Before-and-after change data
--- START ---

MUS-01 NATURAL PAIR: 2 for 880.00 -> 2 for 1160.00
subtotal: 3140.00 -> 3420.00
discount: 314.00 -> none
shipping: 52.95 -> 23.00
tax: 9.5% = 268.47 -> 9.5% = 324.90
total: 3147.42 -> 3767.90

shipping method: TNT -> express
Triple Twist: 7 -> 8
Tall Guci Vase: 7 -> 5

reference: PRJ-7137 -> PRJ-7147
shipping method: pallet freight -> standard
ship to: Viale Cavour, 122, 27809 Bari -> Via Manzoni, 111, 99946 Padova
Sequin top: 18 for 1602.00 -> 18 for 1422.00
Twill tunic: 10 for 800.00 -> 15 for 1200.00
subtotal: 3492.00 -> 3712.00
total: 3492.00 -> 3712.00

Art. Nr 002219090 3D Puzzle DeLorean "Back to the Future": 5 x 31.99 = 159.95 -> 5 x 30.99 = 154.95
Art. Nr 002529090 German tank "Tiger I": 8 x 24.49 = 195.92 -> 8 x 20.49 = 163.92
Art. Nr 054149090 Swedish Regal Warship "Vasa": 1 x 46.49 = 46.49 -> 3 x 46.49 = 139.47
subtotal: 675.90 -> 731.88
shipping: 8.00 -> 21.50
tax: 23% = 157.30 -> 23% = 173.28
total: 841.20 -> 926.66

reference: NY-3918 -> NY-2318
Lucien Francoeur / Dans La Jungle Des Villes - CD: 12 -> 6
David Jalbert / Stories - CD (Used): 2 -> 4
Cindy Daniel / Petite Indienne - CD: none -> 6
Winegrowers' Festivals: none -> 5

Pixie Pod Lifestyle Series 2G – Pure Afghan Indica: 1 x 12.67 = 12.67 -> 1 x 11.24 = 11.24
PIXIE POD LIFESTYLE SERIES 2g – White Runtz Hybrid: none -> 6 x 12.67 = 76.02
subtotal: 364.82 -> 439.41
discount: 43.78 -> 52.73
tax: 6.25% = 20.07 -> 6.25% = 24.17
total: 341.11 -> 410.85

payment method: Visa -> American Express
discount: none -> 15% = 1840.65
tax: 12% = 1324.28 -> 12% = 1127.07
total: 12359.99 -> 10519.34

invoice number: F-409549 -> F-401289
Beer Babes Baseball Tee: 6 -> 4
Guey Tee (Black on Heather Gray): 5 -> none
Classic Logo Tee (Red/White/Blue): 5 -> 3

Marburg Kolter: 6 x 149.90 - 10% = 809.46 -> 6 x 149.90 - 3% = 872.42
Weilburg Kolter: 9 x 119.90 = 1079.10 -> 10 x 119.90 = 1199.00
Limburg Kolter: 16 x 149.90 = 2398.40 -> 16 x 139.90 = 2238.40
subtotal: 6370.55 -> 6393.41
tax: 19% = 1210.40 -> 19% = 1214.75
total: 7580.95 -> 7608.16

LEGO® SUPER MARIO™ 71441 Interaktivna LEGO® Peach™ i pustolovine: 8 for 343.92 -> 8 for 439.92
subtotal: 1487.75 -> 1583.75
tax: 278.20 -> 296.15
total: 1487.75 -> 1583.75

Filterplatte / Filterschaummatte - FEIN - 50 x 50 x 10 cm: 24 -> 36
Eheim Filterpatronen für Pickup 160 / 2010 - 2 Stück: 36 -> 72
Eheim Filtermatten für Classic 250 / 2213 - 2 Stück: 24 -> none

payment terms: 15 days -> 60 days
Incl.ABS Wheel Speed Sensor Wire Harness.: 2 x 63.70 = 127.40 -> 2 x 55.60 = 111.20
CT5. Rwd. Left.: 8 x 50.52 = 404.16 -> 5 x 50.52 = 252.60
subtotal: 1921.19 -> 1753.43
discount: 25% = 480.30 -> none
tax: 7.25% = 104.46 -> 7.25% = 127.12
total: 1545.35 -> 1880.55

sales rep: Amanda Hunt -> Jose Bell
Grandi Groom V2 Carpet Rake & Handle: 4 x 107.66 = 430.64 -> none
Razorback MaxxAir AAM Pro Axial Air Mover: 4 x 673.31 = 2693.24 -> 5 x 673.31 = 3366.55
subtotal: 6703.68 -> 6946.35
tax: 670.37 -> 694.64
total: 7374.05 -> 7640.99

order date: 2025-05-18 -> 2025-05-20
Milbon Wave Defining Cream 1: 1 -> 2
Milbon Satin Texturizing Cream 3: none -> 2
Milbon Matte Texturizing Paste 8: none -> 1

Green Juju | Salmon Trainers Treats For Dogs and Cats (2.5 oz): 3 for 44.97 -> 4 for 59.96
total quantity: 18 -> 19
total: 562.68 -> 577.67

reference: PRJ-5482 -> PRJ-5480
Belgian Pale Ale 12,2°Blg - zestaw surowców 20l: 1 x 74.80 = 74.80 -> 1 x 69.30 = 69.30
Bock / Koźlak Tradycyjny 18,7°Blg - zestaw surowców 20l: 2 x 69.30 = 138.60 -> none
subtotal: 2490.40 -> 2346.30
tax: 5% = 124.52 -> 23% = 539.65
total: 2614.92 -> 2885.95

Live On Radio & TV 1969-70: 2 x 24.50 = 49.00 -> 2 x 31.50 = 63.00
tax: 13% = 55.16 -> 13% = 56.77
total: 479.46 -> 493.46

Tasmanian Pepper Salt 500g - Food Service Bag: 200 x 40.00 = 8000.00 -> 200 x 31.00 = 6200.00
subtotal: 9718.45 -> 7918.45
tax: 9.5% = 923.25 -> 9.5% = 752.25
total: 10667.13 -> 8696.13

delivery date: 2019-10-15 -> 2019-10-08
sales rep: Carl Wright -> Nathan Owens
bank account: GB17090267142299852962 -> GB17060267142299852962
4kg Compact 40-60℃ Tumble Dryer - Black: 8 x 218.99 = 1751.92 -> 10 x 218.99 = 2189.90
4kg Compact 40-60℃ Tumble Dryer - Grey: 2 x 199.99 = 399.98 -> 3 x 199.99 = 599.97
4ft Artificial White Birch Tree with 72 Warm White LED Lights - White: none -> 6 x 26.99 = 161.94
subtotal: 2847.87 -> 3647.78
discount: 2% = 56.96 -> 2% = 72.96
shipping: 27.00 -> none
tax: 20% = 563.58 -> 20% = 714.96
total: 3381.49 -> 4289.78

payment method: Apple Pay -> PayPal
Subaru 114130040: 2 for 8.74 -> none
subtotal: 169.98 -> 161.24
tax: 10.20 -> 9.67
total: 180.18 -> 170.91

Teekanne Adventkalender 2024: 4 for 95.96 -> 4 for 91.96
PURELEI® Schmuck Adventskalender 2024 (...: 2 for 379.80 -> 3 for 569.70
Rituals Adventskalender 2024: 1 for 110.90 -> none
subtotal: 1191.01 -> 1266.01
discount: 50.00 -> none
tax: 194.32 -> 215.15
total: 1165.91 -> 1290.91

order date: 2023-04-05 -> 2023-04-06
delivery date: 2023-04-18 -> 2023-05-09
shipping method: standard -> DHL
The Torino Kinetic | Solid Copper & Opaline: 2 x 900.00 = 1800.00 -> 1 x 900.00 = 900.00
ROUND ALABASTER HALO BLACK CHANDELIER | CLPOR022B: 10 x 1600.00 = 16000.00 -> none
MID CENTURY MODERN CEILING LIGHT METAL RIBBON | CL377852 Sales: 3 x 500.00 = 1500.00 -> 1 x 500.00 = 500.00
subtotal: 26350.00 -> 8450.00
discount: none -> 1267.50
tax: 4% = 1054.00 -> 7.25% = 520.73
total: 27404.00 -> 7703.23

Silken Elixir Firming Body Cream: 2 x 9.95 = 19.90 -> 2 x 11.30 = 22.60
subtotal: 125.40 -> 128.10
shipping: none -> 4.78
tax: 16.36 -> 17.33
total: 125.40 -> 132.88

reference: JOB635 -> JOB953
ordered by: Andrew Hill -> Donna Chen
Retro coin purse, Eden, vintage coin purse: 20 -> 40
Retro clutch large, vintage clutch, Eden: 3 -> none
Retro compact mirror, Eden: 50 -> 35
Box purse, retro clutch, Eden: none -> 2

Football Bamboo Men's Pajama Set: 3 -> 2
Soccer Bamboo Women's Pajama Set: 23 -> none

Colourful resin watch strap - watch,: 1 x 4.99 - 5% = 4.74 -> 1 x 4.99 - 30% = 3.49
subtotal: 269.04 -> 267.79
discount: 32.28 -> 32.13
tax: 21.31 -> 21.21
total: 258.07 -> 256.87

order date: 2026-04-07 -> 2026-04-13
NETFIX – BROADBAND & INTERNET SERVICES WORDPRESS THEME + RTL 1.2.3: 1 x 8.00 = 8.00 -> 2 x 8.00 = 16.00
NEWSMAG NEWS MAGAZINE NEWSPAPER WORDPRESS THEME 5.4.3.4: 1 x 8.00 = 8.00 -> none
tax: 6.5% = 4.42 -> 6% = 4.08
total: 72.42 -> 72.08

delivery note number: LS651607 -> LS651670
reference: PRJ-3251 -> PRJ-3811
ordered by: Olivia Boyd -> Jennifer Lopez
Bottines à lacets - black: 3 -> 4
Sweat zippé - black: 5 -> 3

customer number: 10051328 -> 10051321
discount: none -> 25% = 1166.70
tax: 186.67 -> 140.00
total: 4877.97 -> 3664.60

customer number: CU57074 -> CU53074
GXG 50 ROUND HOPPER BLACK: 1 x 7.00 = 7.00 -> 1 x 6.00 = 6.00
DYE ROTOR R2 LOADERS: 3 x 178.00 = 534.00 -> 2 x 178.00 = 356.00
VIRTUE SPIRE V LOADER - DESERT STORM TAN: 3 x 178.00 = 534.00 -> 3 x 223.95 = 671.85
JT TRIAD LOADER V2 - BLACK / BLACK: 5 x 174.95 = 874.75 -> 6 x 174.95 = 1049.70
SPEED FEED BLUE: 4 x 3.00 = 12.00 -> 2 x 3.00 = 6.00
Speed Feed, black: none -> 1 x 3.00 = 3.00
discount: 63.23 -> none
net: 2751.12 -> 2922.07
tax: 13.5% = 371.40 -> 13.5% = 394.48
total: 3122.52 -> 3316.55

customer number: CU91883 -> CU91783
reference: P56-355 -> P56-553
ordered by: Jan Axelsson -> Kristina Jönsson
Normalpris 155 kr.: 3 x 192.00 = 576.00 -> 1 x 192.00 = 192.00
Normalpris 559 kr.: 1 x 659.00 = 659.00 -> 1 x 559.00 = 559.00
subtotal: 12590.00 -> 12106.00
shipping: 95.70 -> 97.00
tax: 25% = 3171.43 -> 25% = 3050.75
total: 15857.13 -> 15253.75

--- END ---

All that is wanted is the run of lines from the start of the data through the line containing "David Jalbert / Stories - CD (Used): 2 -> 4", copied word for word.

### EXERCISE SOLUTION
MUS-01 NATURAL PAIR: 2 for 880.00 -> 2 for 1160.00
subtotal: 3140.00 -> 3420.00
discount: 314.00 -> none
shipping: 52.95 -> 23.00
tax: 9.5% = 268.47 -> 9.5% = 324.90
total: 3147.42 -> 3767.90

shipping method: TNT -> express
Triple Twist: 7 -> 8
Tall Guci Vase: 7 -> 5

reference: PRJ-7137 -> PRJ-7147
shipping method: pallet freight -> standard
ship to: Viale Cavour, 122, 27809 Bari -> Via Manzoni, 111, 99946 Padova
Sequin top: 18 for 1602.00 -> 18 for 1422.00
Twill tunic: 10 for 800.00 -> 15 for 1200.00
subtotal: 3492.00 -> 3712.00
total: 3492.00 -> 3712.00

Art. Nr 002219090 3D Puzzle DeLorean "Back to the Future": 5 x 31.99 = 159.95 -> 5 x 30.99 = 154.95
Art. Nr 002529090 German tank "Tiger I": 8 x 24.49 = 195.92 -> 8 x 20.49 = 163.92
Art. Nr 054149090 Swedish Regal Warship "Vasa": 1 x 46.49 = 46.49 -> 3 x 46.49 = 139.47
subtotal: 675.90 -> 731.88
shipping: 8.00 -> 21.50
tax: 23% = 157.30 -> 23% = 173.28
total: 841.20 -> 926.66

reference: NY-3918 -> NY-2318
Lucien Francoeur / Dans La Jungle Des Villes - CD: 12 -> 6
David Jalbert / Stories - CD (Used): 2 -> 4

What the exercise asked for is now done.